DATA PROVIDED:
▼
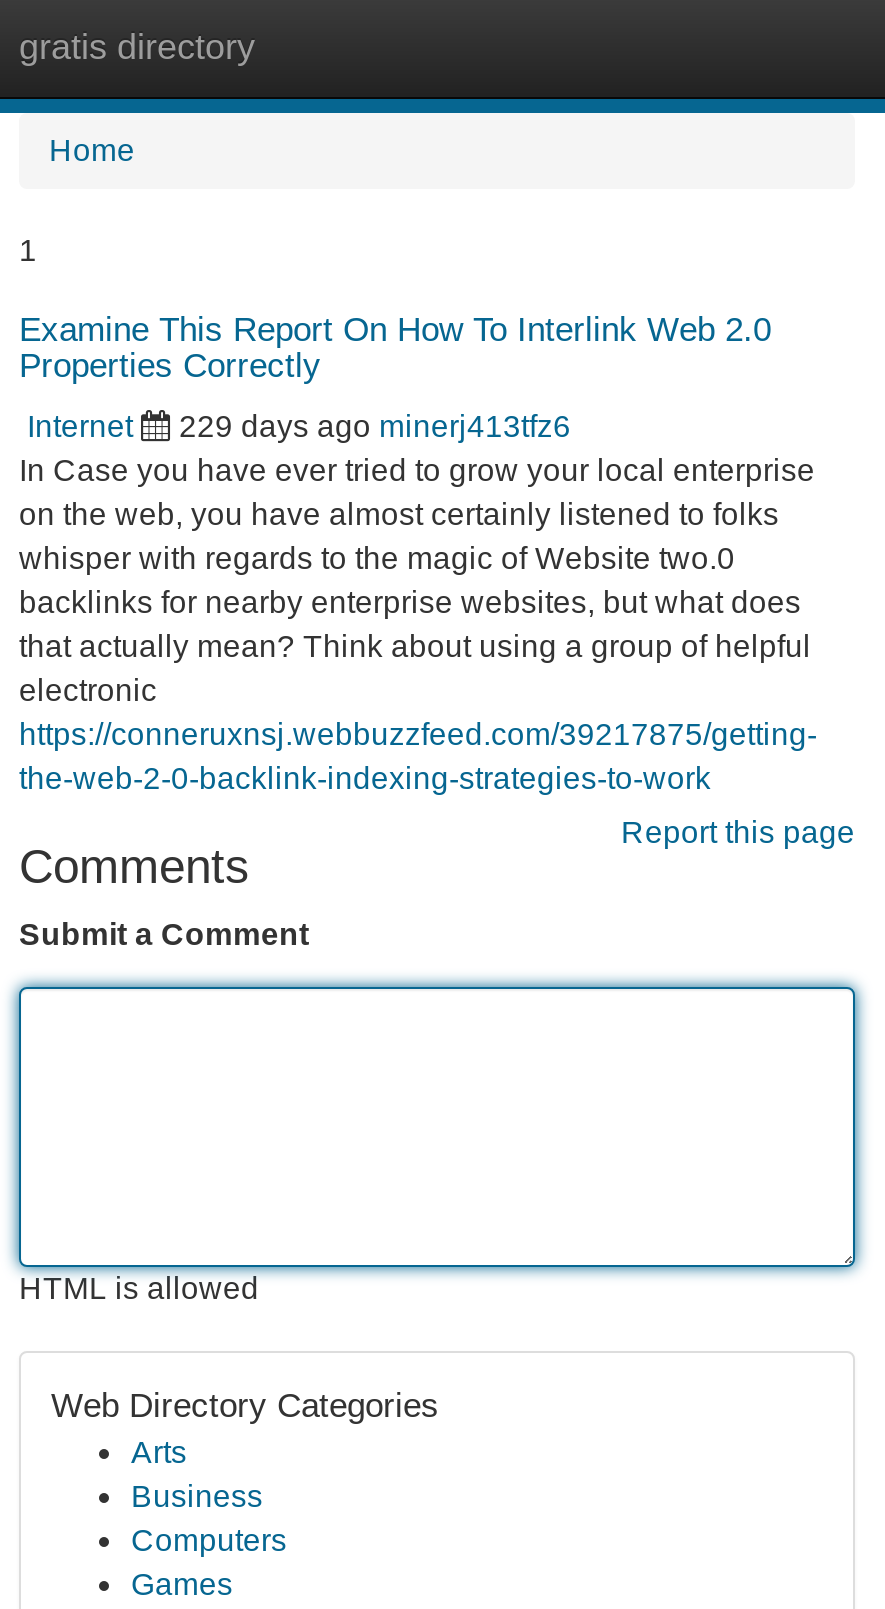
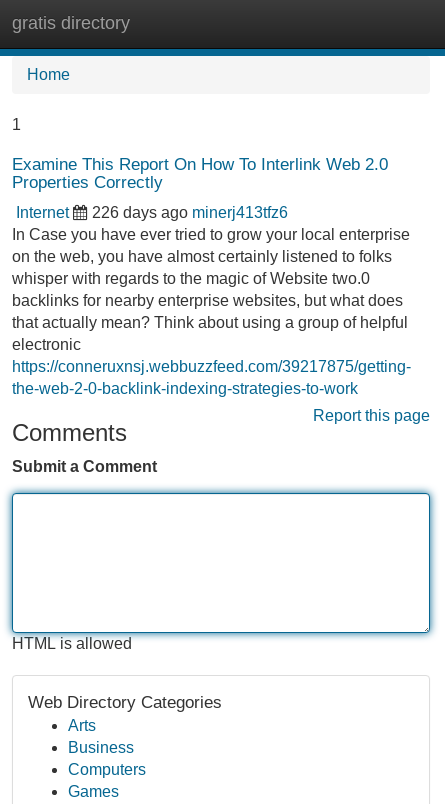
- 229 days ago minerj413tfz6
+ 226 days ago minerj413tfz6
▲
▼
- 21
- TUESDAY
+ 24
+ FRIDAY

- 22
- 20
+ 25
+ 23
▲
▼
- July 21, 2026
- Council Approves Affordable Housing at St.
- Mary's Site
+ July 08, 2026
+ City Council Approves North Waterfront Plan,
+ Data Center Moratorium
▲
PROMPT: Repeat the entries above verbatim, but only from the line that has "- 229 days ago minerj413tfz6" down to the line that has "226 days ago minerj413tfz6", inclusive.

ANSWER FOR THE TASK:
- 229 days ago minerj413tfz6
+ 226 days ago minerj413tfz6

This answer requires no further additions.